麗華が世話になっている老師は星読みで薬売りだ。若い頃は星読みだけで生計を立てていたらしいが、そのうちにこの詞華国に内乱が起こり、傷付いた兵士に薬草を塗ってやったら大層喜ばれたとかで、それ以来薬も作るようになったそうだ。
その時は主に外用薬を調合していたらしいが、内乱が収まって世が平和になった頃合いに、人から預かった麗華に老師が教えた星読みで老師の星を読ませたら、「この先老師の星に追随する吉星が出てくる。それが老師と麗華を助ける星になる」と出て、それ以来人の『未来』を占う星読みの仕事の傍ら、人を『今』内面から助ける薬売りの仕事を始めた。

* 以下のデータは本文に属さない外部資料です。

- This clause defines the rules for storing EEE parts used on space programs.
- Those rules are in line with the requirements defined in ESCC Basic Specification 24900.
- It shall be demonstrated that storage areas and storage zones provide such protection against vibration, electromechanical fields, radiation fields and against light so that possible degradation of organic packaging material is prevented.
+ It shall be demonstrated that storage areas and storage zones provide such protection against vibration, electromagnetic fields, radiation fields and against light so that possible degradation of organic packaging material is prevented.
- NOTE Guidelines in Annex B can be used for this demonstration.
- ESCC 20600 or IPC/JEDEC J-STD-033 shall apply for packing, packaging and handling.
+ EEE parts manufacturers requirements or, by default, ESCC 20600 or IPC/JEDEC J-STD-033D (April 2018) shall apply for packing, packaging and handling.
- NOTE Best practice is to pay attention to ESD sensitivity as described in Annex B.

今思えば、子供の麗華に自分の人生を読ませて信じてくれた老師は懐が深い。はじめは内服薬の薬草も手探りで集め始めて上手くいかないこともあった。それなのに老師は麗華を責めたりせずに、むしろ星を読むときにはこうするんだよ、と言って、星読みのコツを教えてくれたりした。
時には自分に近しい星読みの客の仕事を麗華にやらせたりしてくれた。麗華も老師に教えてもらったように、上手く読めなさそうなときはその人に近い持ち物や、時には遺品に手で触れて、その物からさえもその人の星の巡りを読むことを心掛けて来た。

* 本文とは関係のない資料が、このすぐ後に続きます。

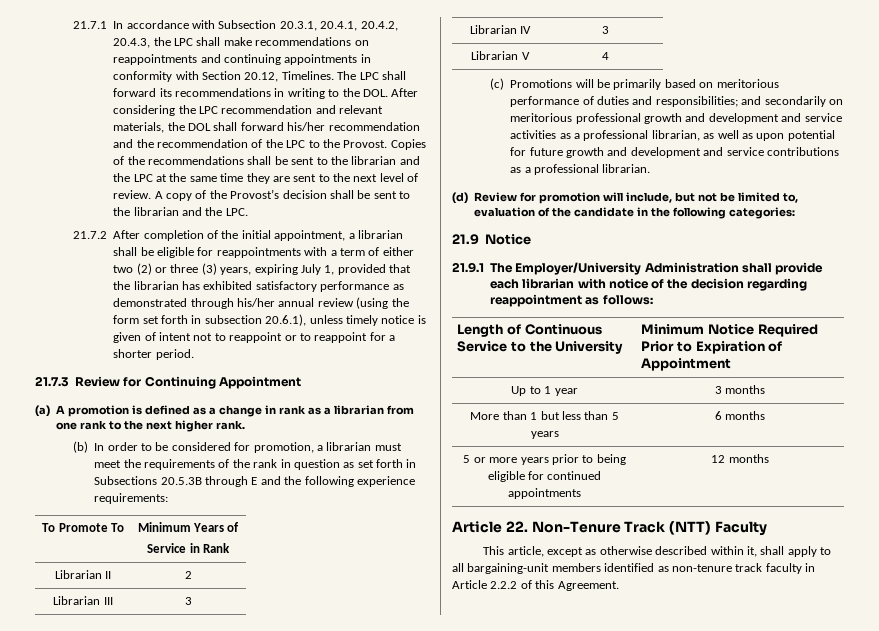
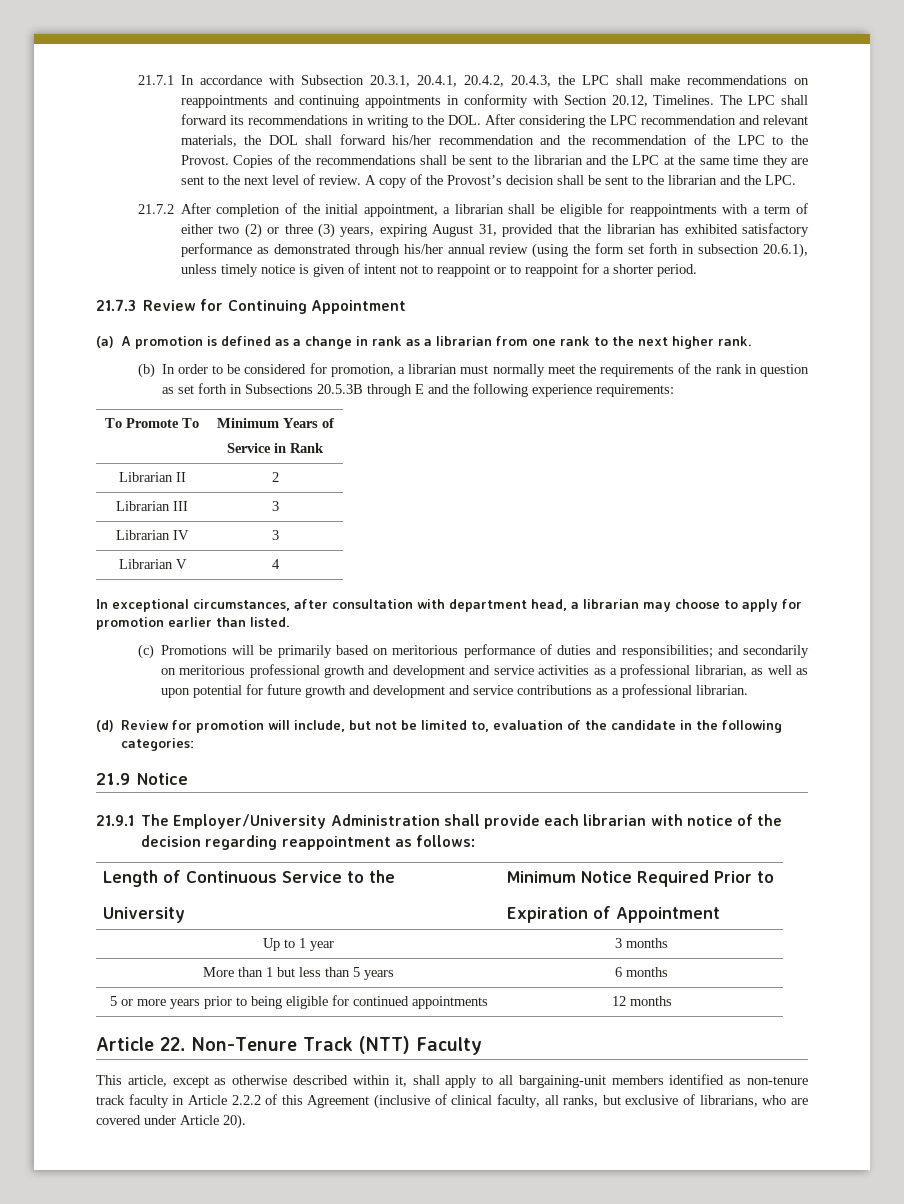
- 21.7.2 After completion of the initial appointment, a librarian shall be eligible for reappointments with a term of either two (2) or three (3) years, expiring July 1, provided that the librarian has exhibited satisfactory performance as demonstrated through his/her annual review (using the form set forth in subsection 20.6.1), unless timely notice is given of intent not to reappoint or to reappoint for a shorter period.
+ 21.7.2 After completion of the initial appointment, a librarian shall be eligible for reappointments with a term of either two (2) or three (3) years, expiring August 31, provided that the librarian has exhibited satisfactory performance as demonstrated through his/her annual review (using the form set forth in subsection 20.6.1), unless timely notice is given of intent not to reappoint or to reappoint for a shorter period.
- (b) In order to be considered for promotion, a librarian must meet the requirements of the rank in question as set forth in Subsections 20.5.3B through E and the following experience requirements:
+ (b) In order to be considered for promotion, a librarian must normally meet the requirements of the rank in question as set forth in Subsections 20.5.3B through E and the following experience requirements:
+ In exceptional circumstances, after consultation with department head, a librarian may choose to apply for promotion earlier than listed.
- Length of Continuous Service to the University | Minimum Notice Required Prior to Expiration of Appointment
+ Length of Continuous Service to the
+ University | Minimum Notice Required Prior to
+ Expiration of Appointment
- This article, except as otherwise described within it, shall apply to all bargaining-unit members identified as non-tenure track faculty in Article 2.2.2 of this Agreement.
+ This article, except as otherwise described within it, shall apply to all bargaining-unit members identified as non-tenure track faculty in Article 2.2.2 of this Agreement (inclusive of clinical faculty, all ranks, but exclusive of librarians, who are covered under Article 20).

薬草の調合は、どの店でも同じ調合のものもあれば、店ごとにまったく秘密の調合をしているものもあり、老師の店では今では薬の種類を増やし、手広く人々を癒す薬を作っている。
麗華が忙しい老師の代わりに遠くまで薬草を取りに行けるようになったので、結果として老師の薬目当てで店に来る人には星読みを、星読み目当てで来る人には薬を勧めることが出来て商売上々だった。